La dernière de Trump

Tout un programme
(Photo AFP)

En attendant que s’apaise dans cet espace la polémique sur l’élection de M. Macron, le président des Etats-Unis, Donald Trump, continue à faire de siennes. La dernière en date de ses frasques, c’est le limogeage du directeur du FBI qui ressemble d’autant plus à un abus de pouvoir que les raisons invoquées par M. Trump sont fallacieuses.

JAMES COMEY est ce directeur du FBI (le descendant de J. Edgar Hoover) qui a beaucoup fait parler de lui quand, à la veille de l’élection présidentielle américaine, il a publiquement relancé l’enquête sur les emails dont Hillary Clinton n’aurait pas assuré la sécurité pour, quelques jours plus tard, confirmer qu’elle n’avait commis aucune faute. Entretemps, il avait suffisamment affaibli la candidate démocrate pour assurer la victoire de Donald Trump, qui enleva une majorité d’Etats, mais perdit le vote populaire (trois millions de voix de moins que sa rivale). On ne peut donc pas dire que M. Comey soulève un grand enthousiasme dans le parti démocrate. Peut-être pour montrer son impartialité, il a décidé d’enquêter sur les liens de M. Trump et de ses affidés avec Moscou. Son soupçon repose sur des relations entretenues par les équipes du président avec le gouvernement russe et des informations selon lesquelles des hackers russes seraient parvenus à pénétrer dans les systèmes électroniques du scrutin fédéral. Ce qui, de toute évidence, remet en cause l’élection de Trump si ces rumeurs sont confirmées.

Une exécution.

Le président américain, qui devient de plus en plus autoritaire à mesure qu’il se heurte aux checks and balances de la Constitution a littéralement exécuté M. Comey dans une lettre plutôt comminatoire dans laquelle il lui a fait savoir qu’il n’était pas satisfait de ses services, bien que le mandat du directeur du FBI courût jusqu’en 2023. M. Comey ne s’en est pas indigné et a accepté la décision du président en soulignant que celui-ci n’avait fait qu’exercer son droit. Ce n’est pourtant pas l’avis de l’opposition démocrate ni même celui de plusieurs élus républicains qui voient dans le geste de M. Trump la traduction d’un arbitraire contraire à l’exercice bien tempéré du pouvoir.
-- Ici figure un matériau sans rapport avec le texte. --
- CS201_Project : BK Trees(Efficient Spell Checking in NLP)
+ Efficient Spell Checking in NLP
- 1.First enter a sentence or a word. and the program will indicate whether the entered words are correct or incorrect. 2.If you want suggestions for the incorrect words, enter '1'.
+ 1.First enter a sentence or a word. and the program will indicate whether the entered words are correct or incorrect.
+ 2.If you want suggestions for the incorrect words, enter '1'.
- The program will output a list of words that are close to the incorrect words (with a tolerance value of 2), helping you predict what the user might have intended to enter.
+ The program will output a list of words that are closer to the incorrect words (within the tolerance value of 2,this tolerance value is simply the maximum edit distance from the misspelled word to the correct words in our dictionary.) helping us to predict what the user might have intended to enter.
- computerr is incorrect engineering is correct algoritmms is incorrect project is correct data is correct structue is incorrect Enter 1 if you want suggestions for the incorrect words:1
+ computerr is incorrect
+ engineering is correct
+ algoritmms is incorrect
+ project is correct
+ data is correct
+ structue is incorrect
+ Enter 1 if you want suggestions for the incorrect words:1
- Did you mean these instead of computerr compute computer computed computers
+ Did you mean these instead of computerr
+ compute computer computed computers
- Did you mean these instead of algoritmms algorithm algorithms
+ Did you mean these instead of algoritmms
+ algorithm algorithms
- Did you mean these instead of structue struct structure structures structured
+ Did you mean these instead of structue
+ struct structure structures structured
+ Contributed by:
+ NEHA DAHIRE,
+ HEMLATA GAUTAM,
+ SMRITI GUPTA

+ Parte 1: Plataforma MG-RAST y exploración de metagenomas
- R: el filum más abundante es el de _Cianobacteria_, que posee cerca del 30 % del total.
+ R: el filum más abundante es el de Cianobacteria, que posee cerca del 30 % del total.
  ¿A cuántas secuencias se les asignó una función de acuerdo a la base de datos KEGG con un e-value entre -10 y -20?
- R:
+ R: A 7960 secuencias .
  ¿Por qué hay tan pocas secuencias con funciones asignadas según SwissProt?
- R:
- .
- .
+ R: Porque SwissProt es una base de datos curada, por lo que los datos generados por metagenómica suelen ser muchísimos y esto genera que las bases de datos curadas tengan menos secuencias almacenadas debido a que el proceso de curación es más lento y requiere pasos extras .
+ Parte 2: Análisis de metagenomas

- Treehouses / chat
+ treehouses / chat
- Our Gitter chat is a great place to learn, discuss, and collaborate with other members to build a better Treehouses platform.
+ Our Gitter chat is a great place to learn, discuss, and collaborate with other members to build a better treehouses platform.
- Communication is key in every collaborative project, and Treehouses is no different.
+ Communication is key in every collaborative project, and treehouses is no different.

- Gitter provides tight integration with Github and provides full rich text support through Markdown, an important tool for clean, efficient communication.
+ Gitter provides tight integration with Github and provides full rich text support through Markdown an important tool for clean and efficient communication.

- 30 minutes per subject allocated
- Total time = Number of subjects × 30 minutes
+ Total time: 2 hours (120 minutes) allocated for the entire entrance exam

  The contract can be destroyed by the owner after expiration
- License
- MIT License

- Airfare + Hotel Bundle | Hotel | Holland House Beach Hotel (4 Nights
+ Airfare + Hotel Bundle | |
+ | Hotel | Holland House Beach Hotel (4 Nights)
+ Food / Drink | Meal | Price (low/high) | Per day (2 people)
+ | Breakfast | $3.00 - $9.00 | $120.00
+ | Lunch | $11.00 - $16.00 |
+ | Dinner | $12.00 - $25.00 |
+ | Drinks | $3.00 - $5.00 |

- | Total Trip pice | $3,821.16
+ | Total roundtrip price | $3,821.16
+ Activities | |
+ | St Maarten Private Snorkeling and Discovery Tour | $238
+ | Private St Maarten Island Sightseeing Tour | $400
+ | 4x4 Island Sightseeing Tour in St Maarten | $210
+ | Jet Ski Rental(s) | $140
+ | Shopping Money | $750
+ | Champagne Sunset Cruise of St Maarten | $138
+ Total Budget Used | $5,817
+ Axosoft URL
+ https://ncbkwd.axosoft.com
Comble de l’hypocrisie, M. Trump, après avoir agoni d’injures Mme Clinton pendant la campagne et trouvé dans l’enquête du FBI une raison décisive de sa non-éligibilité, déclare maintenant que, s’il a limogé M. Comey, c’est parce qu’il n’aurait pas dû relancer l’affaire des emails. Tout le monde a compris au contraire que ce qui gêne le président, c’est la seconde enquête, pas la première, qui n’a abouti nulle part. Il s’agit de savoir si M. Trump a bénéficié du soutien d’un pays étranger pendant sa campagne et si les affaires qu’il continue de faire en Russie sont compatibles avec son mandat politique.

Panier de crabes.

M. Comey n’ayant pas donné de lui-même une image positive, les méthodes de Trump étant éminemment suspectes, ses relations avec le Congrès n’étant pas bonnes, le panier de crabes qui résulte du comportement de la classe politique et des relations exécrables de M. Trump avec l’Establishment ne favorise ni l’émergence de la vérité ni le respect des institutions. Il apparaît néanmoins que le président, qui a annoncé sa décision avant même que M. Comey reçût sa lettre, a surtout cherché à se protéger et à étouffer une affaire qui pose la question de sa légitimité. Il y a un précédent à ce genre de crise. Elle remonte au Watergate, scandale datant de 1973. Il s’agit de l’espionnage du parti démocrate par des voyous dépêchés par le parti républicain. Une enquête indépendante a été ordonnée, qui est remontée jusqu’à la Maison Blanche. Quand Richard Nixon a été sommé de livrer aux enquêteurs les enregistrements systématiques qu’il faisait de toutes ses conversations dans son bureau, il a riposté en limogeant, le 23 octobre 1973, Archibald Cox, procureur spécial, ce qui a conduit à la démission du ministre de la Justice et de son adjoint. L’épisode est resté dans les mémoires comme « le massacre du samedi soir » et a conduit à la démission de Nixon le 8 août 1974. Il est préférable de ne pas tirer du limogeage de M. Comey des conclusions trop rapides. Il n’empêche que toute bataille entre un pouvoir peu respectueux des institutions et le droit finit toujours, aux Etats-Unis par la victoire, à terme, du second. M. Trump a écarté un homme qui le gênait, mais rien n’empêche le FBI de poursuivre son enquête.